Spamscanner NPM

Foreword

Spam Scanner is a tool and service created after hitting countless roadblocks with existing spam-detection solutions. In other words, it's our current plan for spam.

Our goal is to build and utilize a scalable, performant, simple, easy to maintain, and powerful API for use in our service at Forward Email to limit spam and provide other measures to prevent attacks on our users.

Initially we tried using SpamAssassin, and later evaluated rspamd – but in the end we learned that all existing solutions (even ones besides these) are overtly complex, missing required features or documentation, incredibly challenging to configure; high-barrier to entry, or have proprietary storage backends (that could store and read your messages without your consent) that limit our scalability.

To us, we value privacy and the security of our data and users – specifically we have a "Zero-Tolerance Policy" on storing logs or metadata of any kind, whatsoever (see our Privacy Policy for more on that). None of these solutions honored this privacy policy (without removing essential spam-detection functionality), so we had to create our own tool – thus "Spam Scanner" was born.

The solution we created provides several Features and is completely configurable to your liking. You can learn more about the actual Algorithm below. Contributors are welcome.

Features

Spam Scanner includes modern, essential, and performant features that to help reduce spam, phishing, and executable attacks.

Naive Bayes Classifier

Our Naive Bayesian classifier is available in this repository, the npm package, and is updated frequently as it gains upstream, anonymous, SHA-256 hashed data from Forward Email.

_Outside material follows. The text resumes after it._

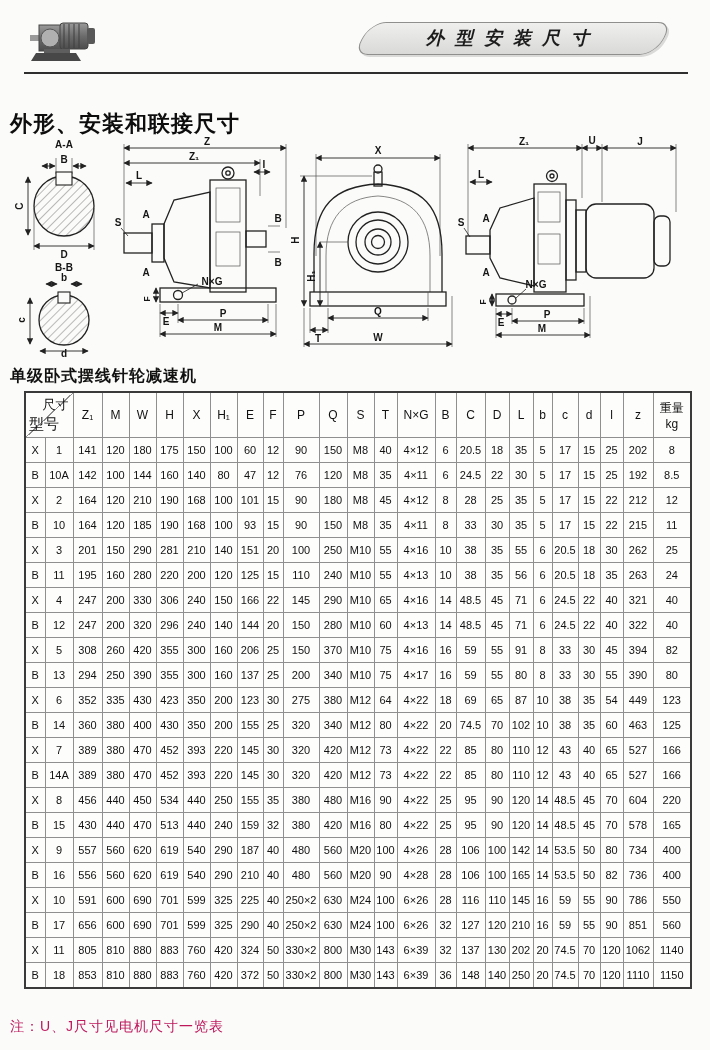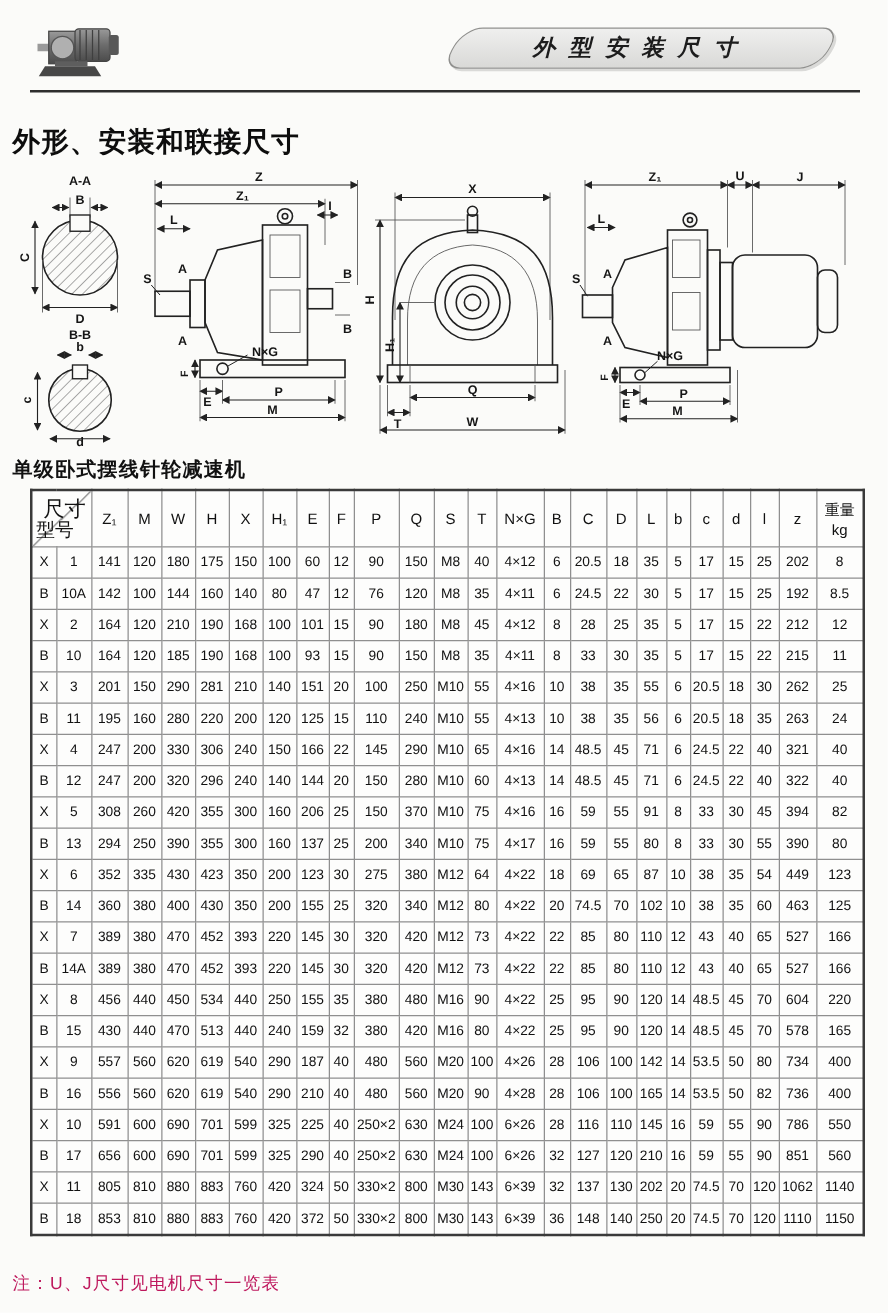"外形、安装和联接尺寸" .page-title { top: 84px -> 94px }
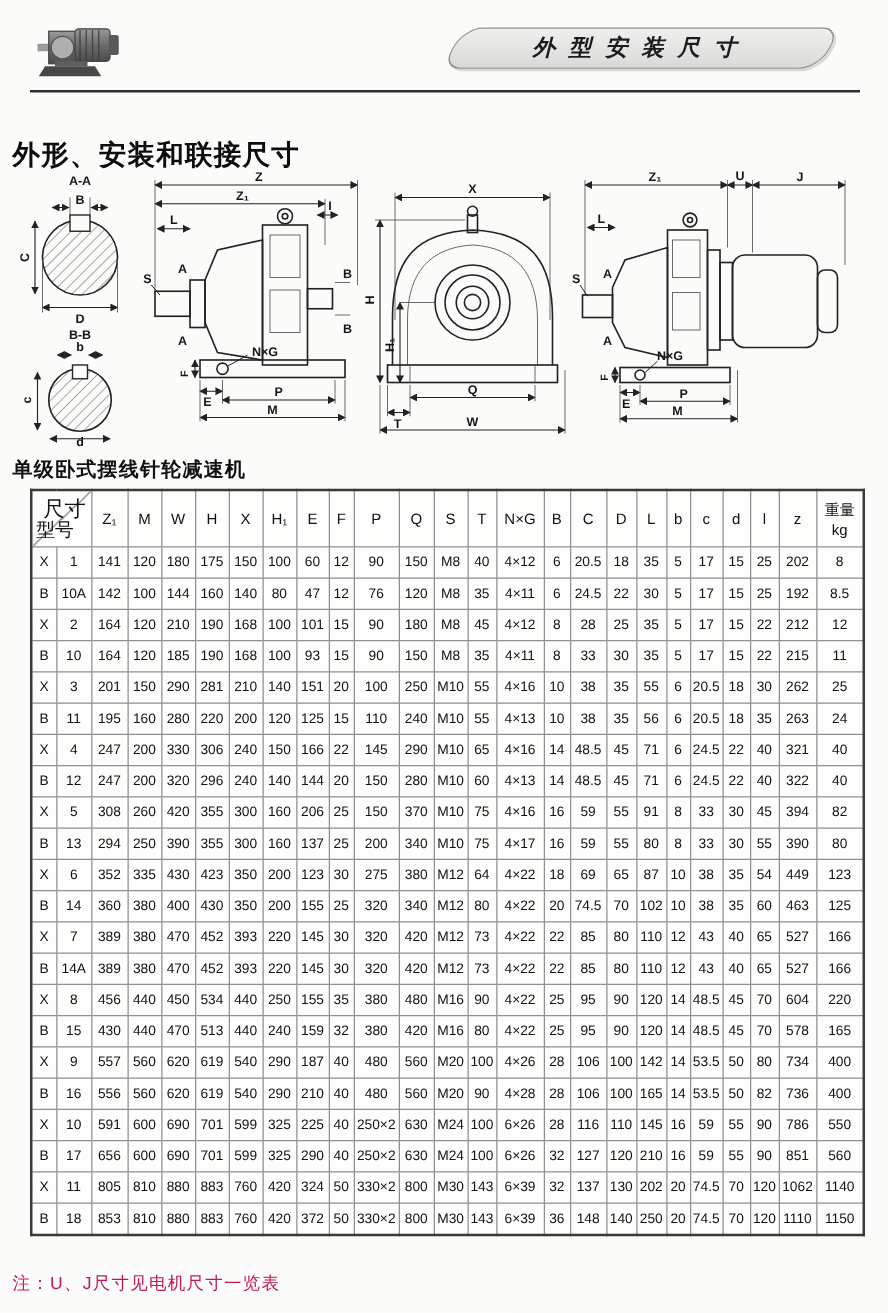"尺寸" th.diag .dt { font-size: 17px -> 13px }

It was trained with an extremely large dataset of spam, ham, and abuse reporting format ("ARF") data. This dataset was compiled privately from multiple sources.

Spam Content Detection

Provides an out of the box trained Naive Bayesian classifier (uses naivebayes and natural under the hood), which is sourced from hundreds of thousands of spam and ham emails. This classifier relies upon tokenized and stemmed words (with respect to the language of the email as well) into two categories ("spam" and "ham").

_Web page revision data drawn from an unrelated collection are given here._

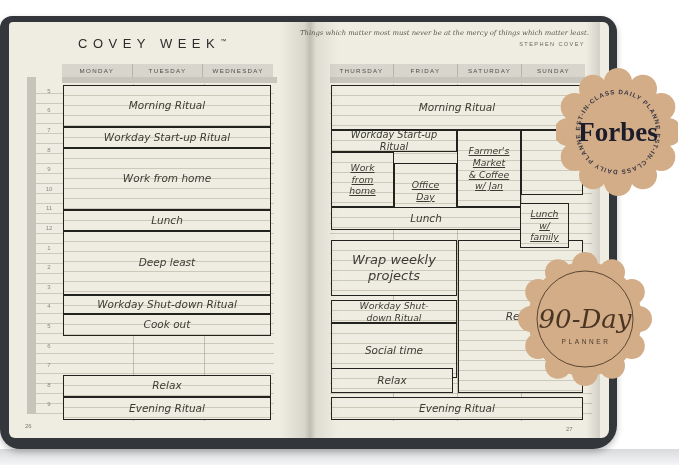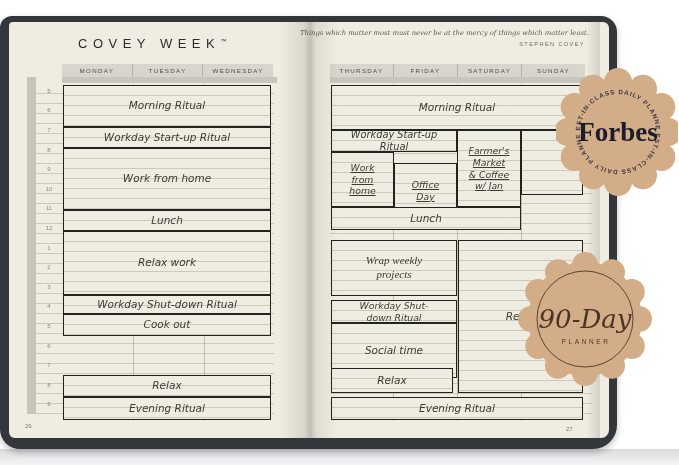"Lunch w/ family" div.blk { html: none -> <div>Lunch w/ family</div> }
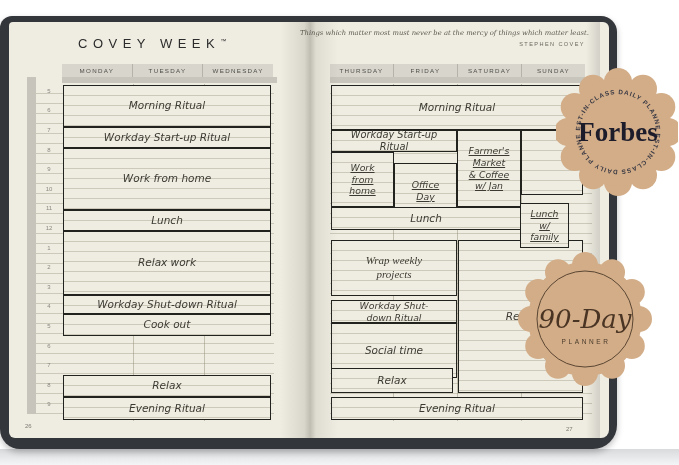"Relax work" div.blk { text: Relax work -> Deep least }
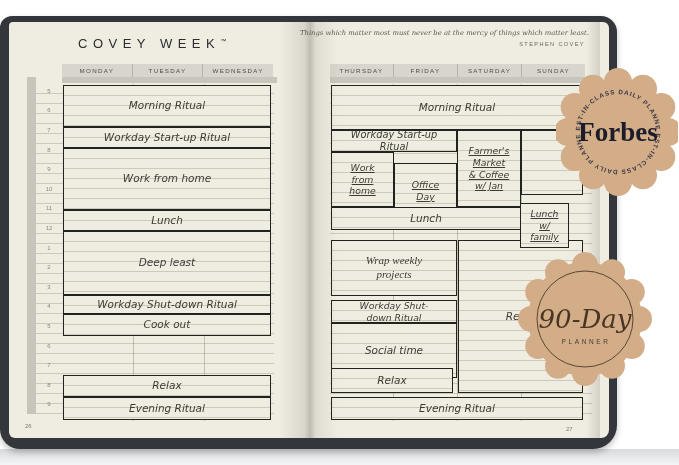"Wrap weekly projects" div.blk { font-family: Liberation Serif, serif -> none; font-size: 11px -> 13px }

Phishing Content Detection

Robust phishing detection approach which prevents domain swapping, IDN homograph attacks, and more.

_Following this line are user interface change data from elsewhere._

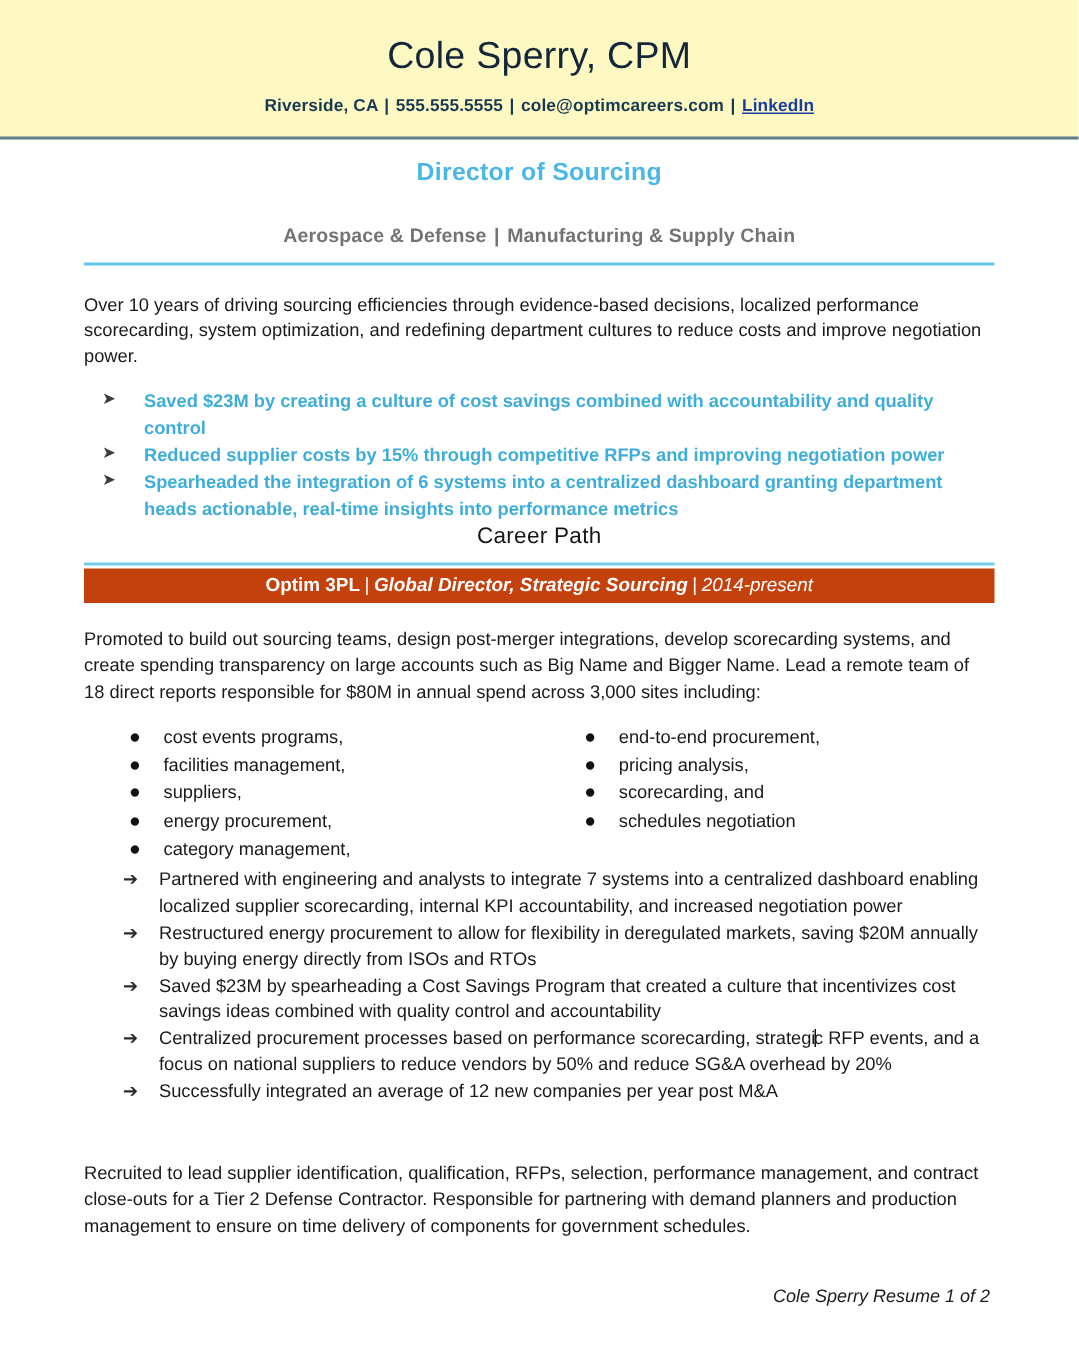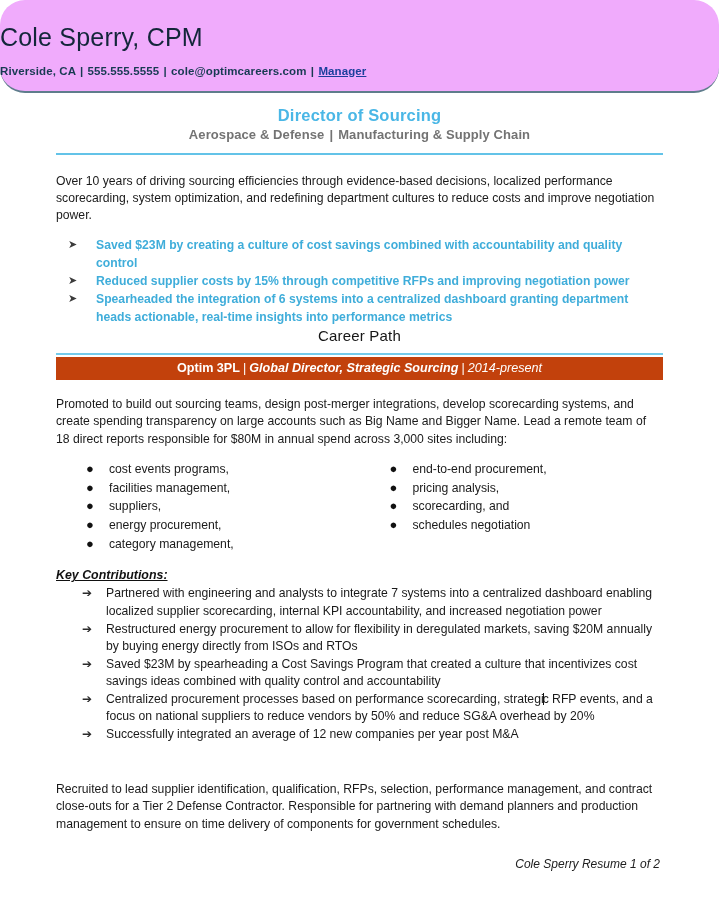"Cole Sperry, CPM" .header-band { background: #f0abfc -> #fef9c3; border-radius: 25px -> none; text-align: left -> center }
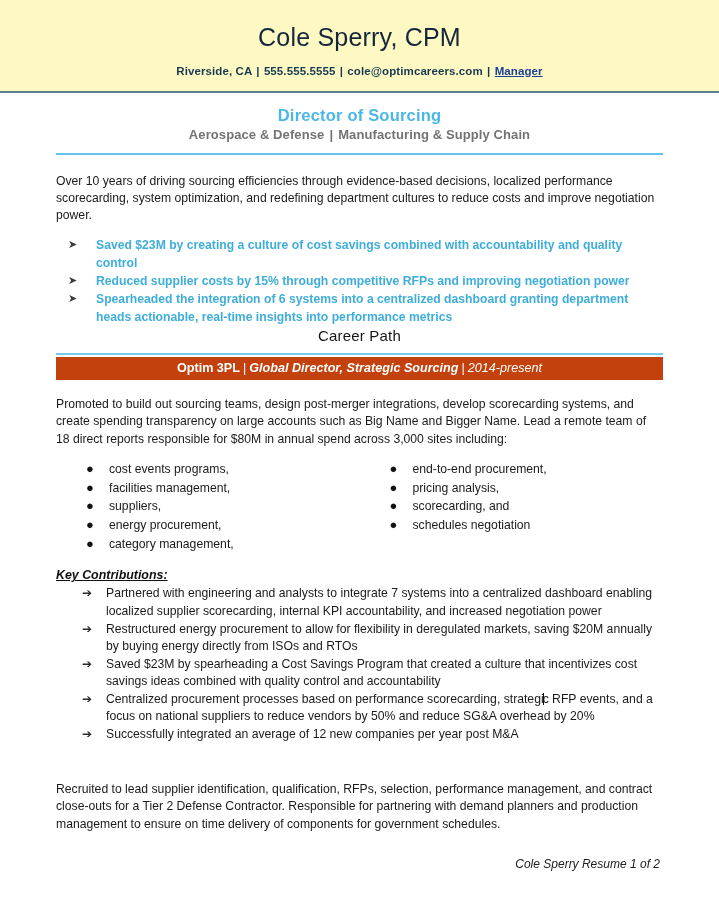"Manager" span.contact-link { text: Manager -> LinkedIn }
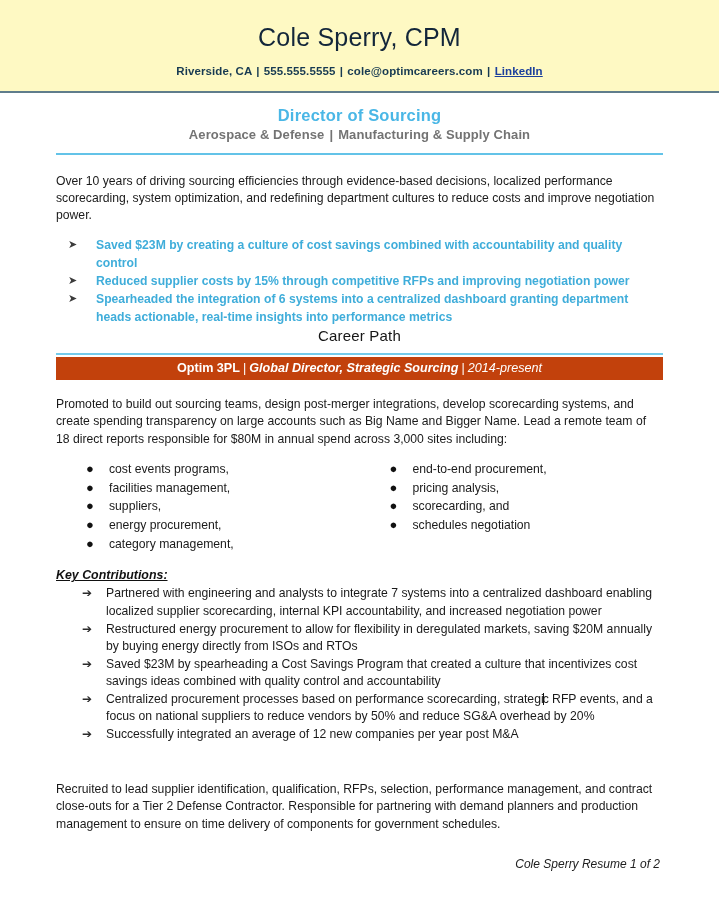"Director of Sourcing" .job-target { margin-bottom: 2px -> 24px }
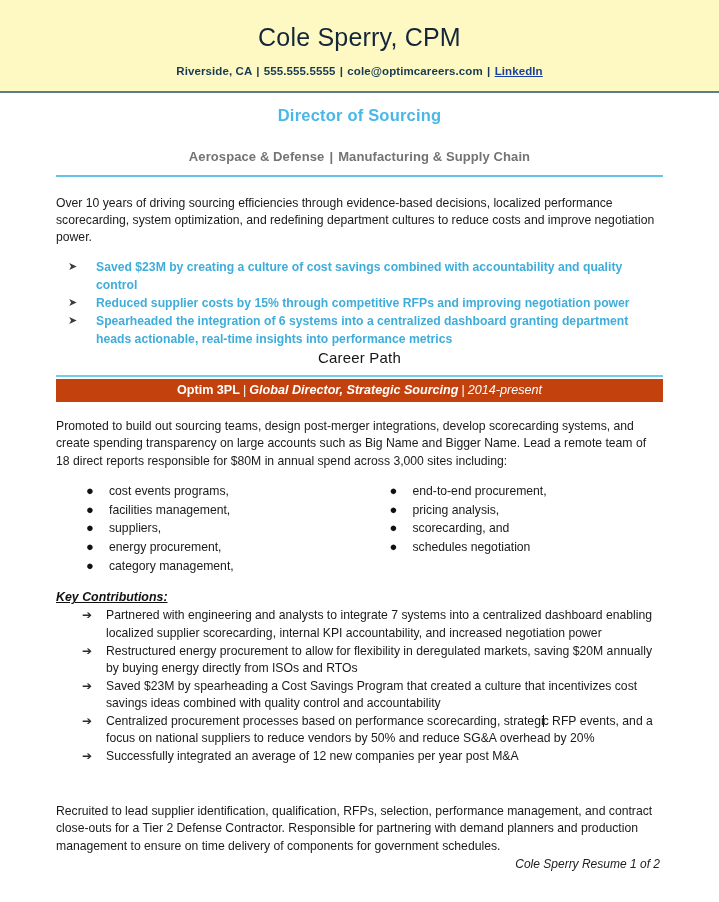"Key Contributions:" div.kc-heading { html: <div>Key Contributions:</div> -> none }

Executable Link and Attachment Detection

Link and attachment detection techniques that checks links in the message, "Content-Type" headers, file extensions, magic number, and prevents homograph attacks on file names – all against a list of executable file extensions.

Virus Detection

Using ClamAV, it scans email attachments (including embedded CID images) for trojans, viruses, malware, and/or other malicious threats.

NSFW Image Detection

We have plans to add NSFW image detection and opt-in toxicity detection as well.

Algorithm

In a nutshell, here is how the Spam Scanner algorithm works:

A message is passed to Spam Scanner, known as the "source".
In parallel and asynchronously, the source is passed to functions that detect the following:
- Classification
- Phishing
- Executables
- Arbitrary
- Viruses
After all functions complete, if any returned a value indicating it is spam, then the source is considered to be spam. A detailed result object is provided for inspection into the reason(s).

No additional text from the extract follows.